Nevertheless, these previous assumptions cannot be always easily confirmed by gene inactivation since cholesterol catabolic pathway usually presents functional redundancy for some steps of the pathway; this means that one catalytic step can be carried out by several homologous enzymes. Two KstD enzymes were reported in Rhodococcus erythropolis SQ1 (van der Geize et al., 2000) and accordingly, targeted disruption of only one of the kstD genes did not result on the accumulation of intermediates, but the strain lacking both dehydrogenase activities was able to convert AD into 9OH‐AD stoichiometrically (van der Geize et al., 2002b). Similarly, Fernández de las Heras et al. (2012) have demonstrated the existence of three KstD activities in Rhodococcus ruber strain Chol‐4 and showed that the triple KstD mutant was able to convert AD into 9OH‐AD. However, these mutants were unable to accumulate 9OH‐AD from cholesterol or phytosterols (van der Geize et al., 2001a; Fernández de las Heras et al., 2012). Brzostek et al. (2009) have identified six putative KstD enzymes within the M. smegmatis genome and a targeted disruption of one of them (KstD1) resulted in partial inactivation of the cholesterol degradation pathway and the consequent accumulation of AD. More recently, Wei et al. (2010) have identified and deleted a kstD gene (named ksdD ) in Mycobacterium neoaurum NwIB‐01, a strain isolated from a sterol contaminated soil that naturally accumulates ADD from phytosterols. Interestingly, the resulting deleted mutant (named NwIB‐2) was able to accumulate AD from phytosterols, but ADD is still present in the culture medium, suggesting that this strain contains other KstD enzymes (Wei et al., 2010). Three homologues of KstD have been characterized in M. neoaurum ATCC 25795 and thus, single deletion of these genes failed to result in a stable and maximum accumulation of 9OH‐AD due to residual KstD activities (Yao et al., 2014).

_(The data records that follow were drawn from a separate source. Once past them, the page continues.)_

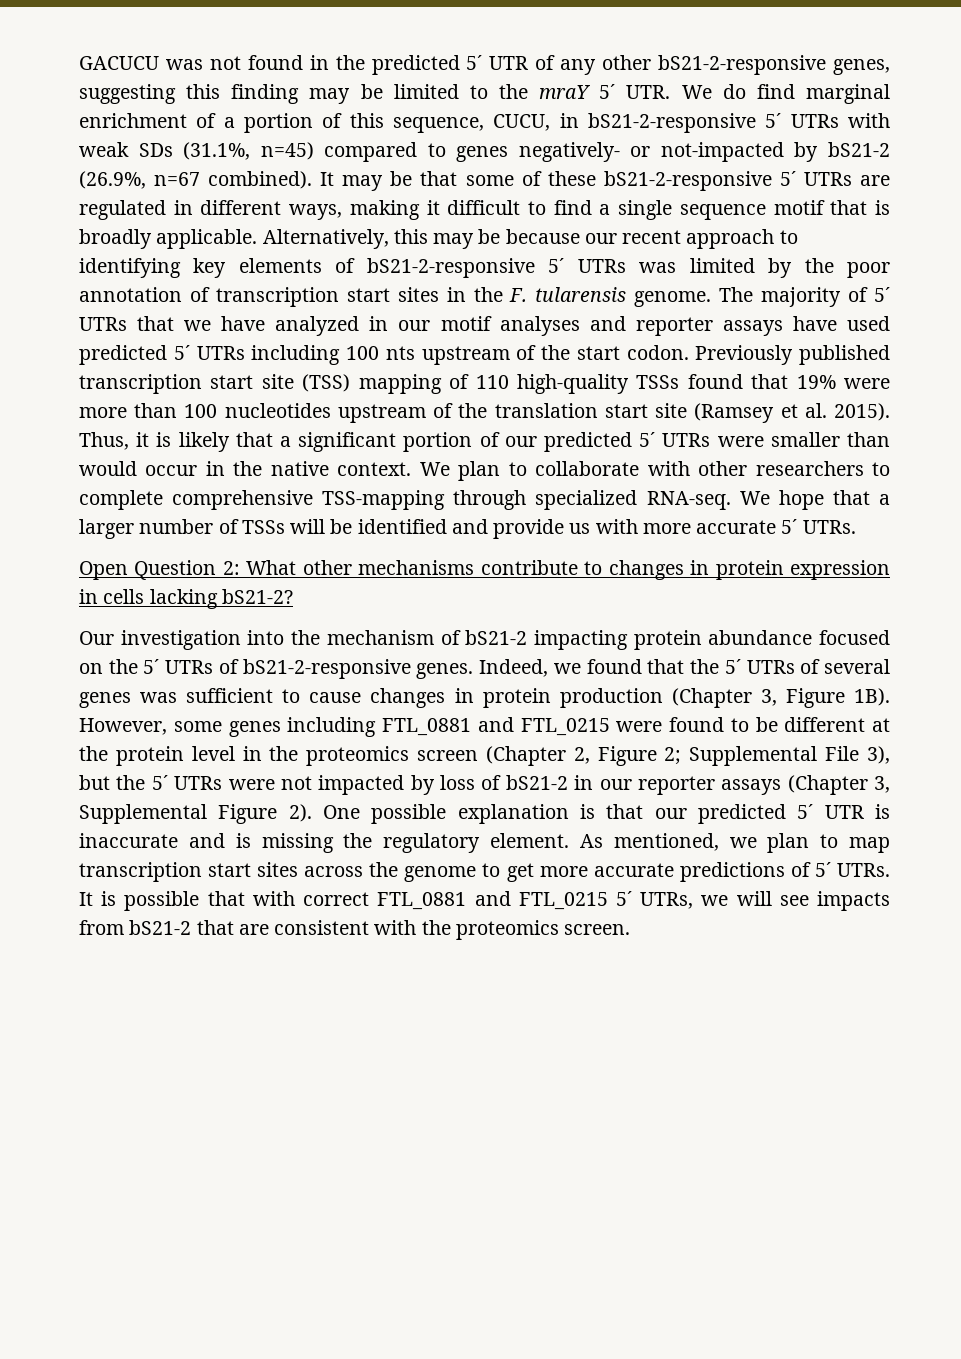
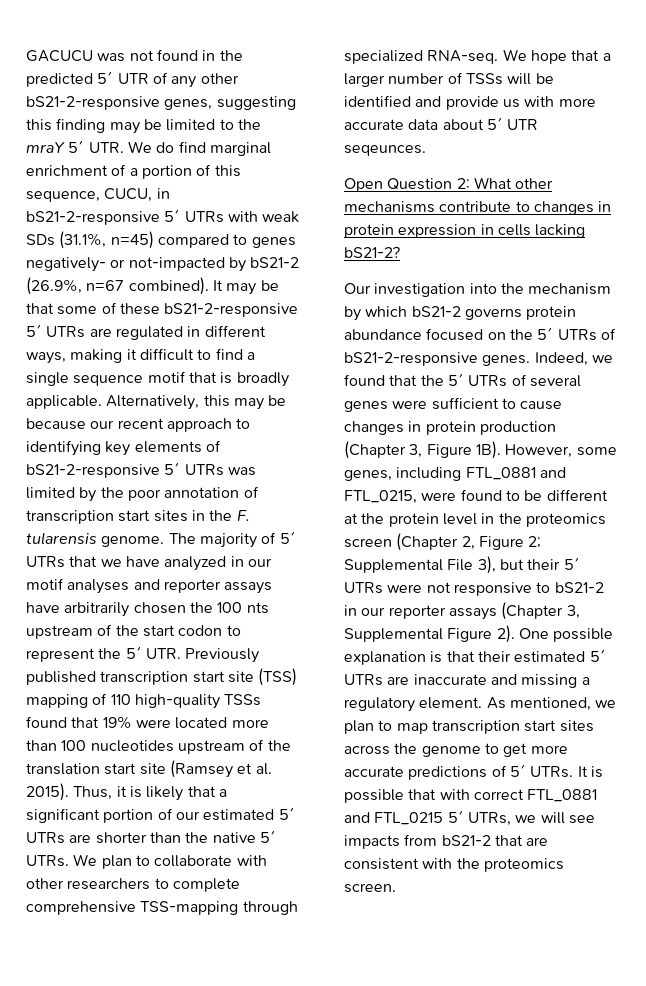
- The majority of 5´ UTRs that we have analyzed in our motif analyses and reporter assays have used predicted 5´ UTRs including 100 nts upstream of the start codon. Previously published transcription start site (TSS) mapping of 110 high-quality TSSs found that 19% were more than 100 nucleotides upstream of the translation start site (Ramsey et al. 2015).
+ The majority of 5´ UTRs that we have analyzed in our motif analyses and reporter assays have arbitrarily chosen the 100 nts upstream of the start codon to represent the 5´ UTR. Previously published transcription start site (TSS) mapping of 110 high-quality TSSs found that 19% were located more than 100 nucleotides upstream of the translation start site (Ramsey et al. 2015).
- Thus, it is likely that a significant portion of our predicted 5´ UTRs were smaller than would occur in the native context.
+ Thus, it is likely that a significant portion of our estimated 5´ UTRs are shorter than the native 5´ UTRs.
- We hope that a larger number of TSSs will be identified and provide us with more accurate 5´ UTRs.
+ We hope that a larger number of TSSs will be identified and provide us with more accurate data about 5´ UTR seqeunces.
- Our investigation into the mechanism of bS21-2 impacting protein abundance focused on the 5´ UTRs of bS21-2-responsive genes.
+ Our investigation into the mechanism by which bS21-2 governs protein abundance focused on the 5´ UTRs of bS21-2-responsive genes.
- Indeed, we found that the 5´ UTRs of several genes was sufficient to cause changes in protein production (Chapter 3, Figure 1B).
+ Indeed, we found that the 5´ UTRs of several genes were sufficient to cause changes in protein production (Chapter 3, Figure 1B).
- However, some genes including FTL_0881 and FTL_0215 were found to be different at the protein level in the proteomics screen (Chapter 2, Figure 2; Supplemental File 3), but the 5´ UTRs were not impacted by loss of bS21-2 in our reporter assays (Chapter 3, Supplemental Figure 2).
+ However, some genes, including FTL_0881 and FTL_0215, were found to be different at the protein level in the proteomics screen (Chapter 2, Figure 2; Supplemental File 3), but their 5´ UTRs were not responsive to bS21-2 in our reporter assays (Chapter 3, Supplemental Figure 2).
- One possible explanation is that our predicted 5´ UTR is inaccurate and is missing the regulatory element.
+ One possible explanation is that their estimated 5´ UTRs are inaccurate and missing a regulatory element.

On the other hand, van der Geize et al. (2002a, 2008) have demonstrated that Ksh mutants of R. erythropolis SQ1 deleted in kshA or kshB genes can produce ADD from AD, but surprisingly they do not accumulate AD, ADD or other metabolites during sterol conversion. Interestingly, the degradation of phytosterols was not impaired in a kshA mutant and rates of degradation were comparable to those of the parent strain, suggesting that Rhodococcus has alternative enzymes to catabolize phytosterols. Moreover, the kshB mutant failed to cleave the side‐chain of sterols and, although phytosterols were oxidized to their stenone derivatives, they were not metabolized further, suggesting that kshB could be also involved in the degradation of sterol side‐chain in Rhodococcus (van der Geize et al., 2002a). The situation can be more complex taking into account that some strains of Rhodococcus may contain up to five KshA homologous proteins, each displaying unique steroid induction patterns and substrate ranges, confirmed that the 9α‐hydroxylation can take place at different steps of steroid oxidation (Petrusma et al., 2011).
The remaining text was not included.